> **What you need to do**: The answer should hold only the lines from the one containing "(325, 1046) none" through the one containing "[989,154,1046,171] rake ->" in the entries below, copied exactly, without pictures.

(Beginning of Listed entries)

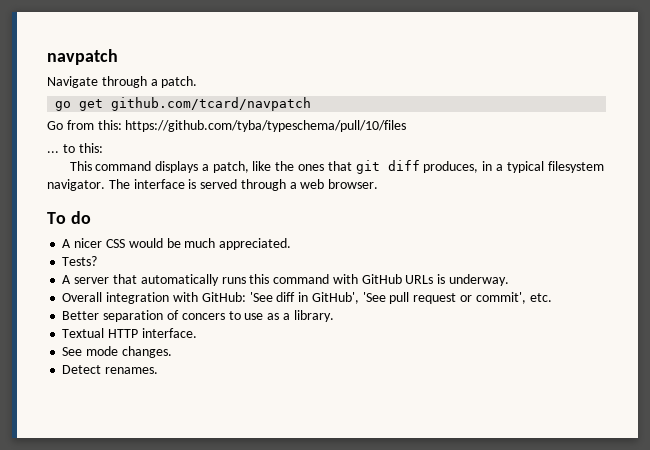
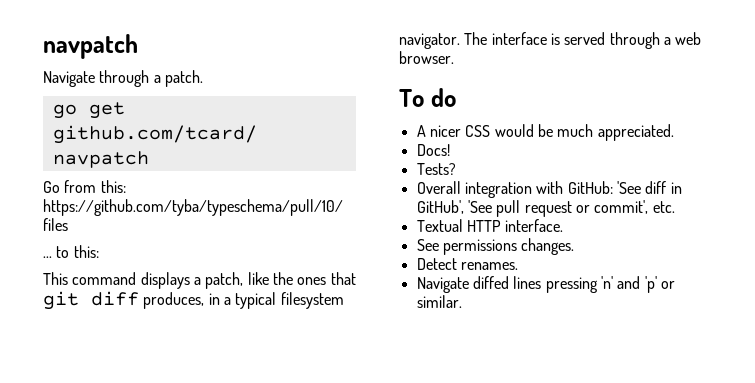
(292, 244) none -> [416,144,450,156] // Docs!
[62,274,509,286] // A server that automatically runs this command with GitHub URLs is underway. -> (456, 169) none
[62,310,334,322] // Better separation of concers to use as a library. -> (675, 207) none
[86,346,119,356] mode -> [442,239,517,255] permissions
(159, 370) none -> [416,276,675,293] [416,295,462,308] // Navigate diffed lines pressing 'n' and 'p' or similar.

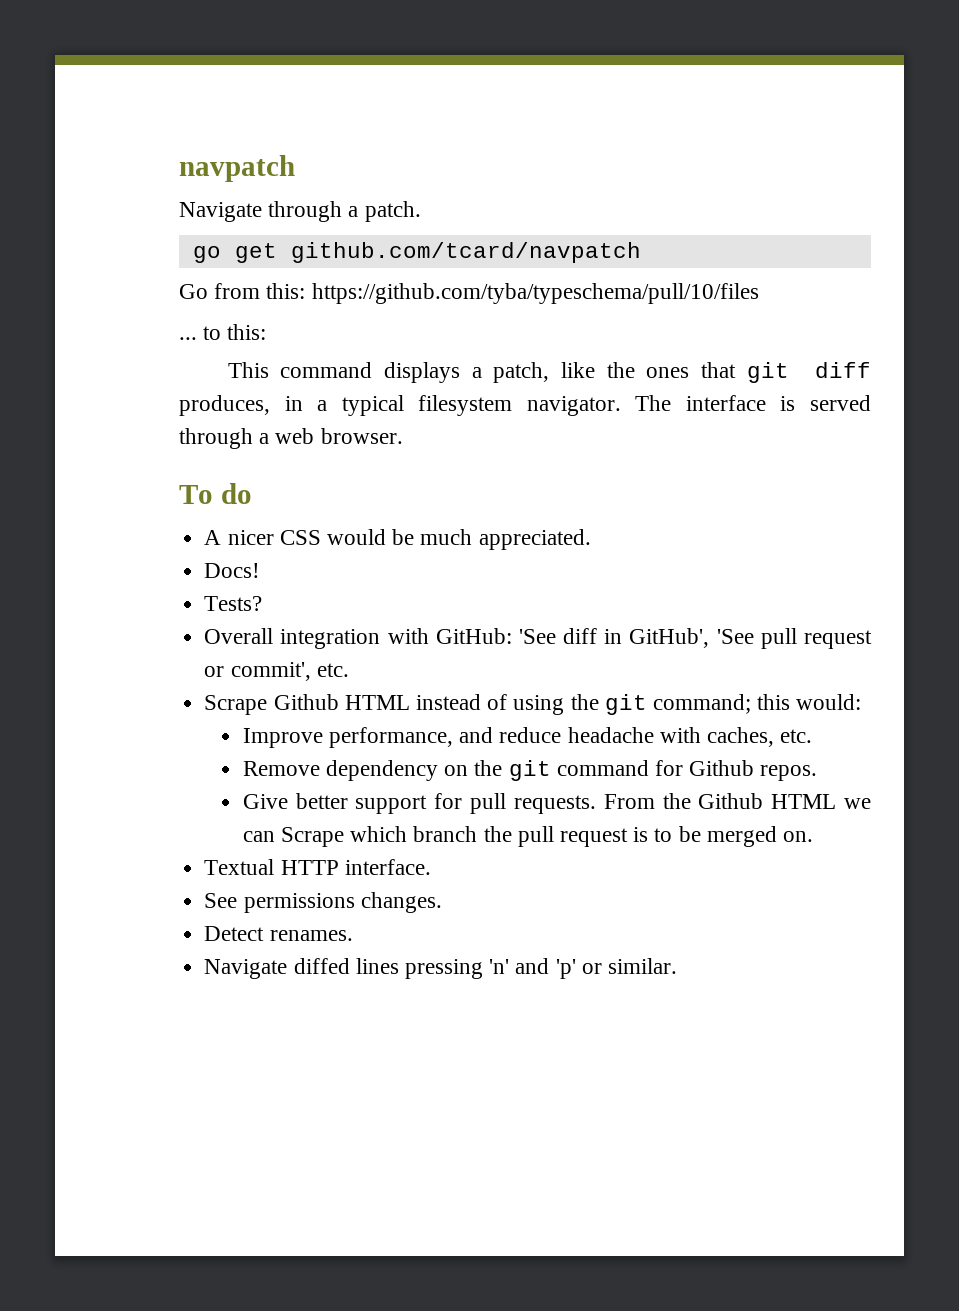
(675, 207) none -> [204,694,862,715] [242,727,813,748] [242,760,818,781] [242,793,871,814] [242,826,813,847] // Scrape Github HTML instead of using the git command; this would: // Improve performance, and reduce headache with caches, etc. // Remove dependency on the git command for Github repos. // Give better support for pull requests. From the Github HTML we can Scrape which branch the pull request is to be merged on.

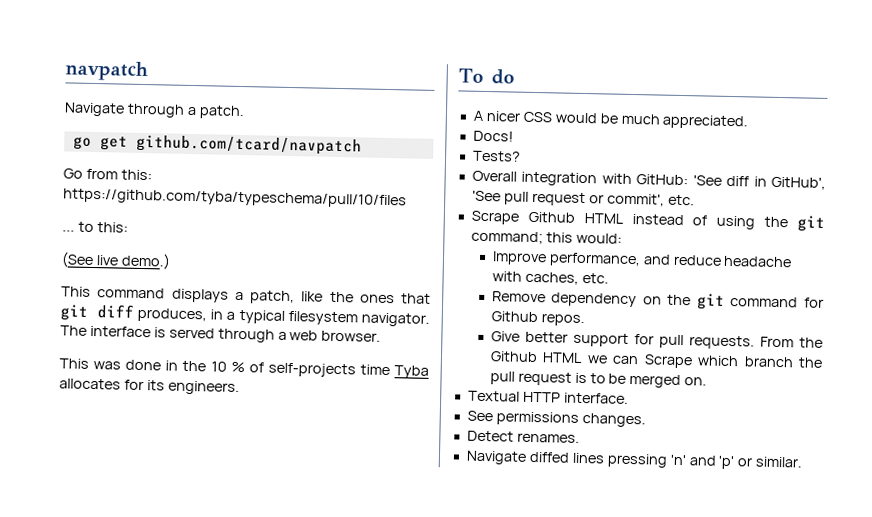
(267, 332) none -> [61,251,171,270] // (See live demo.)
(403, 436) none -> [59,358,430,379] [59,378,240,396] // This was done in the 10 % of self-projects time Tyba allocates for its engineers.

(End of Listed entries)
(Beginning of Listed entries)

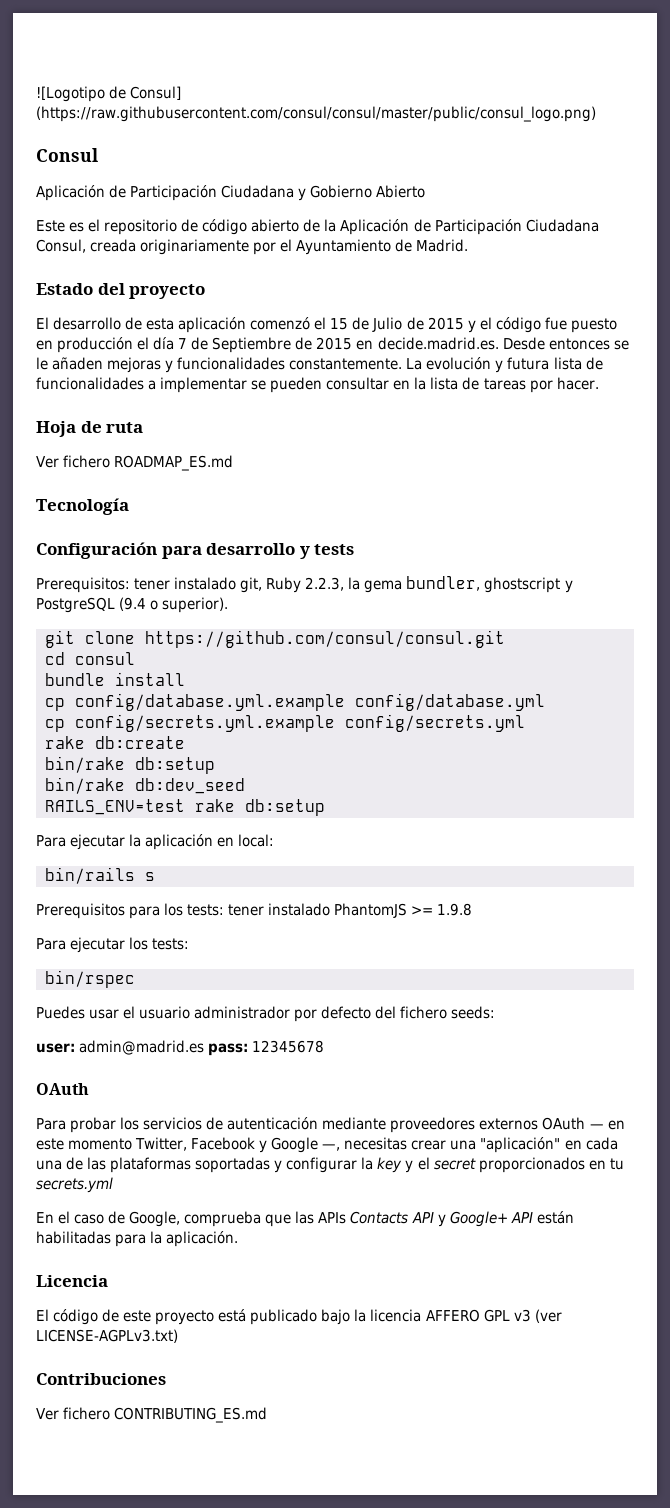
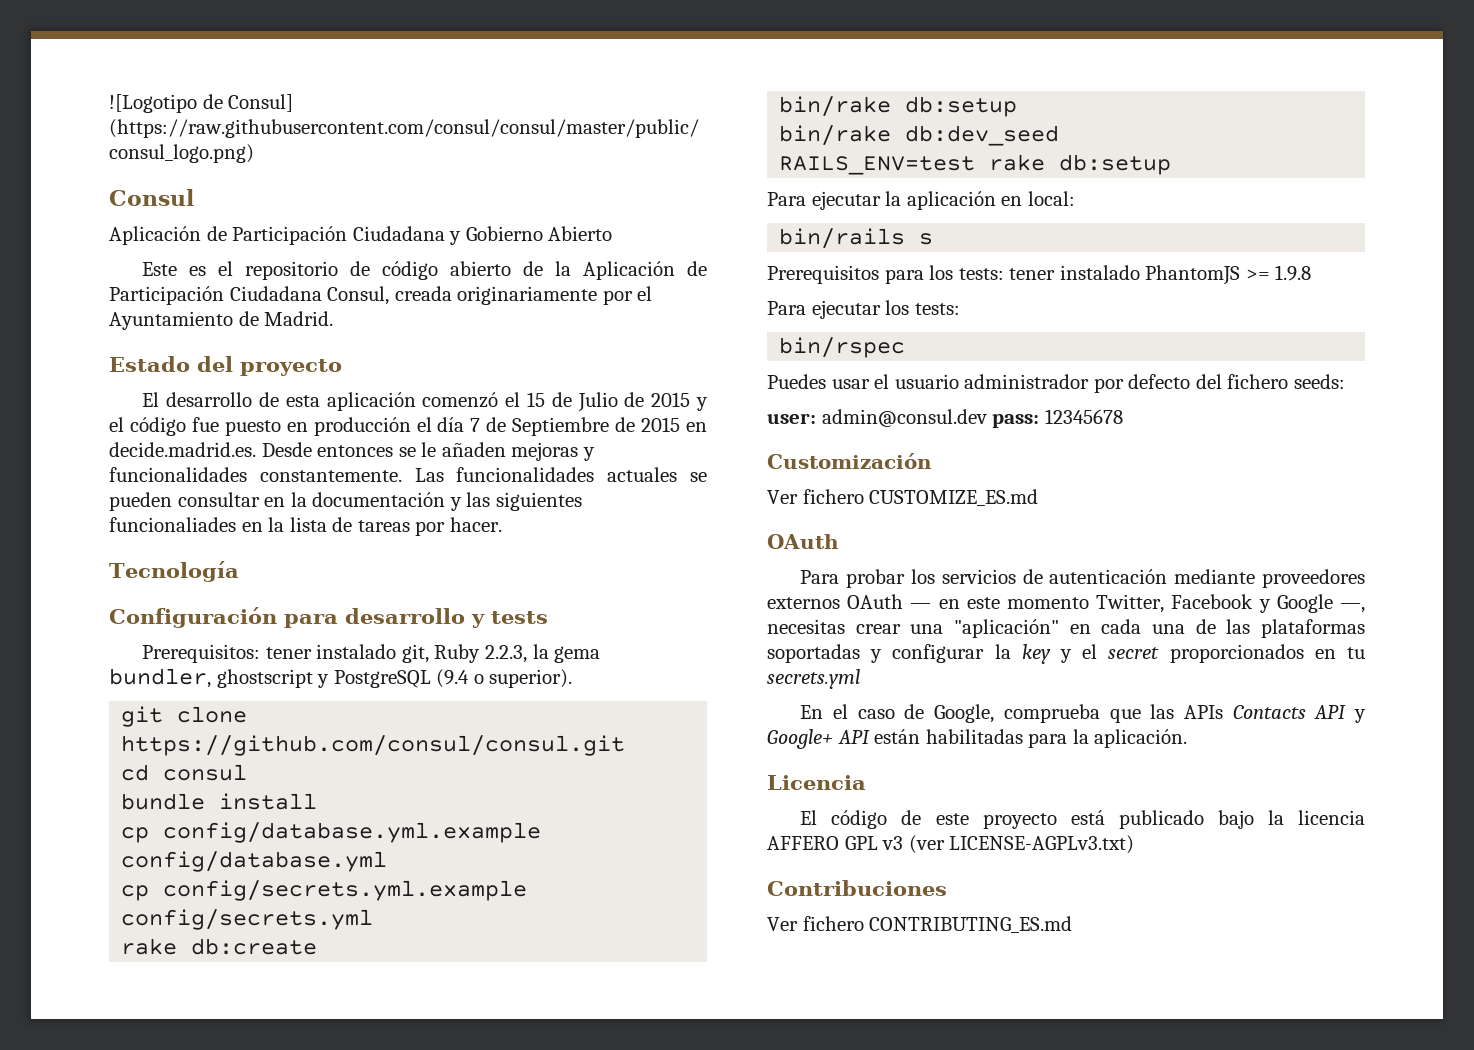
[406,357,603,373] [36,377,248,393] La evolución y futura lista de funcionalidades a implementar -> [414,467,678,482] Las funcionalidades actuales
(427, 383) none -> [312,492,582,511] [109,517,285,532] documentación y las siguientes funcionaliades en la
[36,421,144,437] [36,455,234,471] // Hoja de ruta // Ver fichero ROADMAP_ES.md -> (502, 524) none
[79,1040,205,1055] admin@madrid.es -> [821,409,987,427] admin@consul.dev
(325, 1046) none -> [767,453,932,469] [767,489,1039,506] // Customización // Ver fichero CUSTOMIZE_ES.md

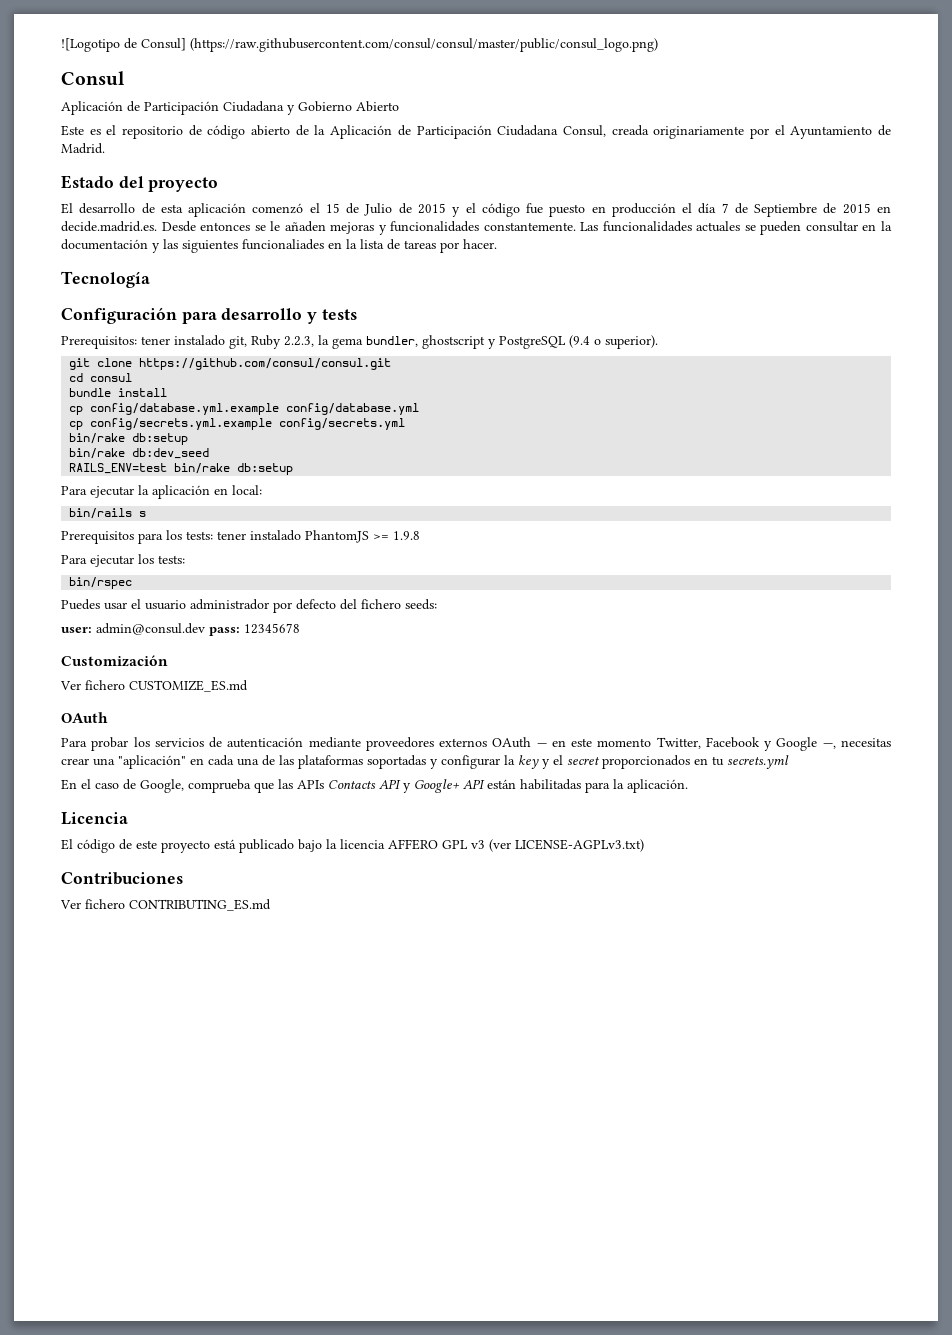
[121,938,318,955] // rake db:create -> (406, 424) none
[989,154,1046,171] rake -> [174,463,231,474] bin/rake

(End of Listed entries)
(Beginning of Listed entries)

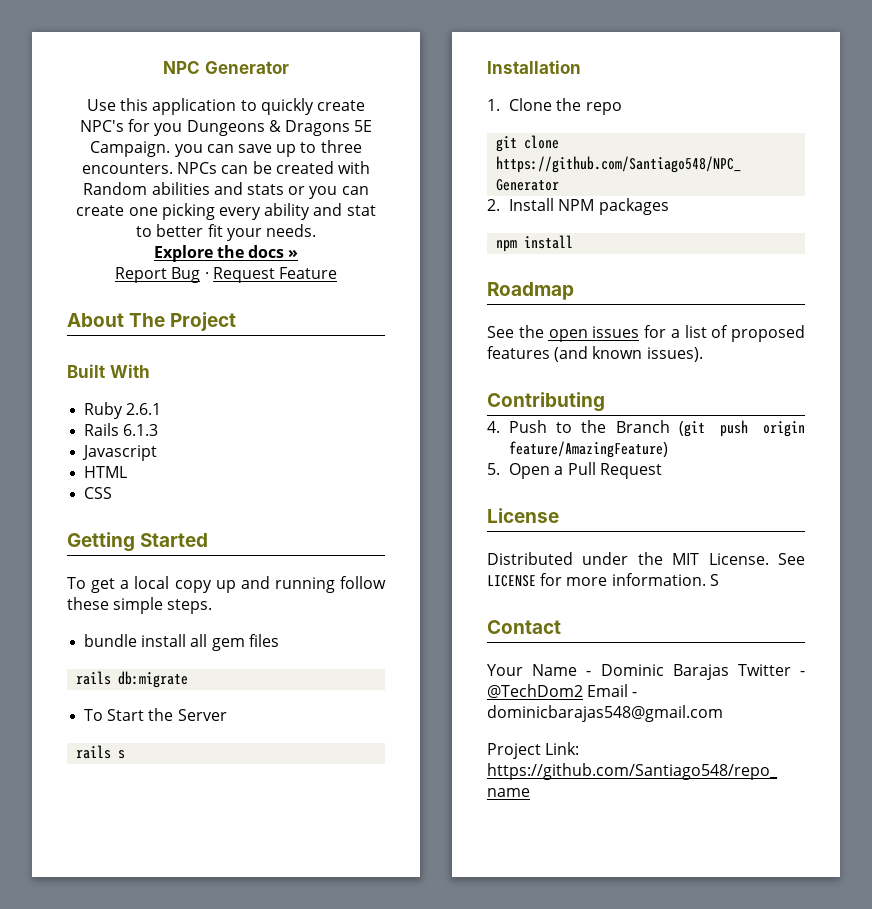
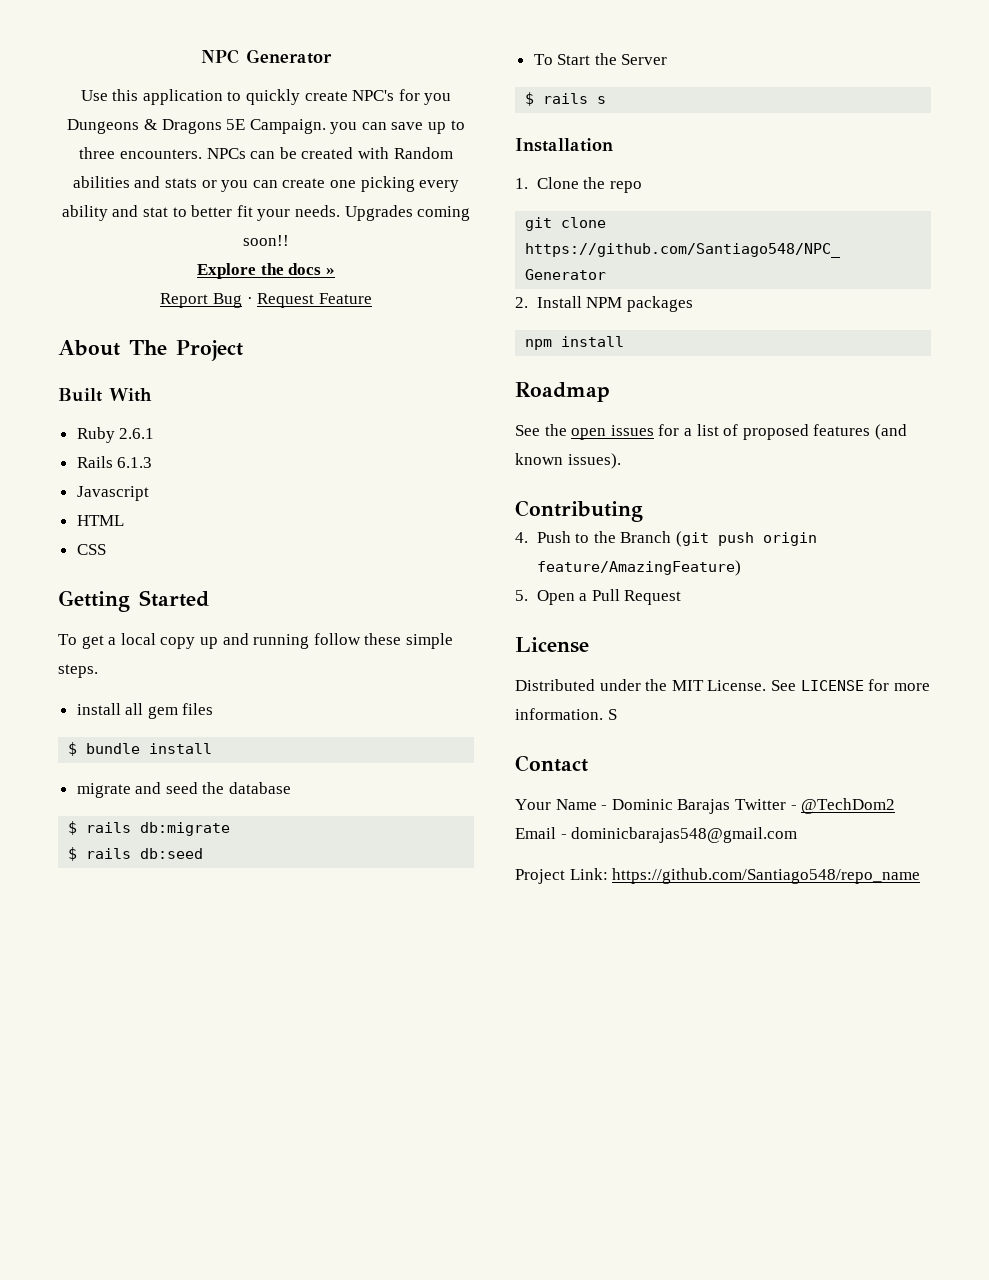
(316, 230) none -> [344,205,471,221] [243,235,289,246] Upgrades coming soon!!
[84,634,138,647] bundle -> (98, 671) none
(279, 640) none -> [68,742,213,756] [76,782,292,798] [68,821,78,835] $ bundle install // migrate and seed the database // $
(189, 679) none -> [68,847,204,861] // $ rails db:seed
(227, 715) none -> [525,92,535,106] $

(End of Listed entries)

> **Answer for this exercise**:
(325, 1046) none -> [767,453,932,469] [767,489,1039,506] // Customización // Ver fichero CUSTOMIZE_ES.md

[121,938,318,955] // rake db:create -> (406, 424) none
[989,154,1046,171] rake -> [174,463,231,474] bin/rake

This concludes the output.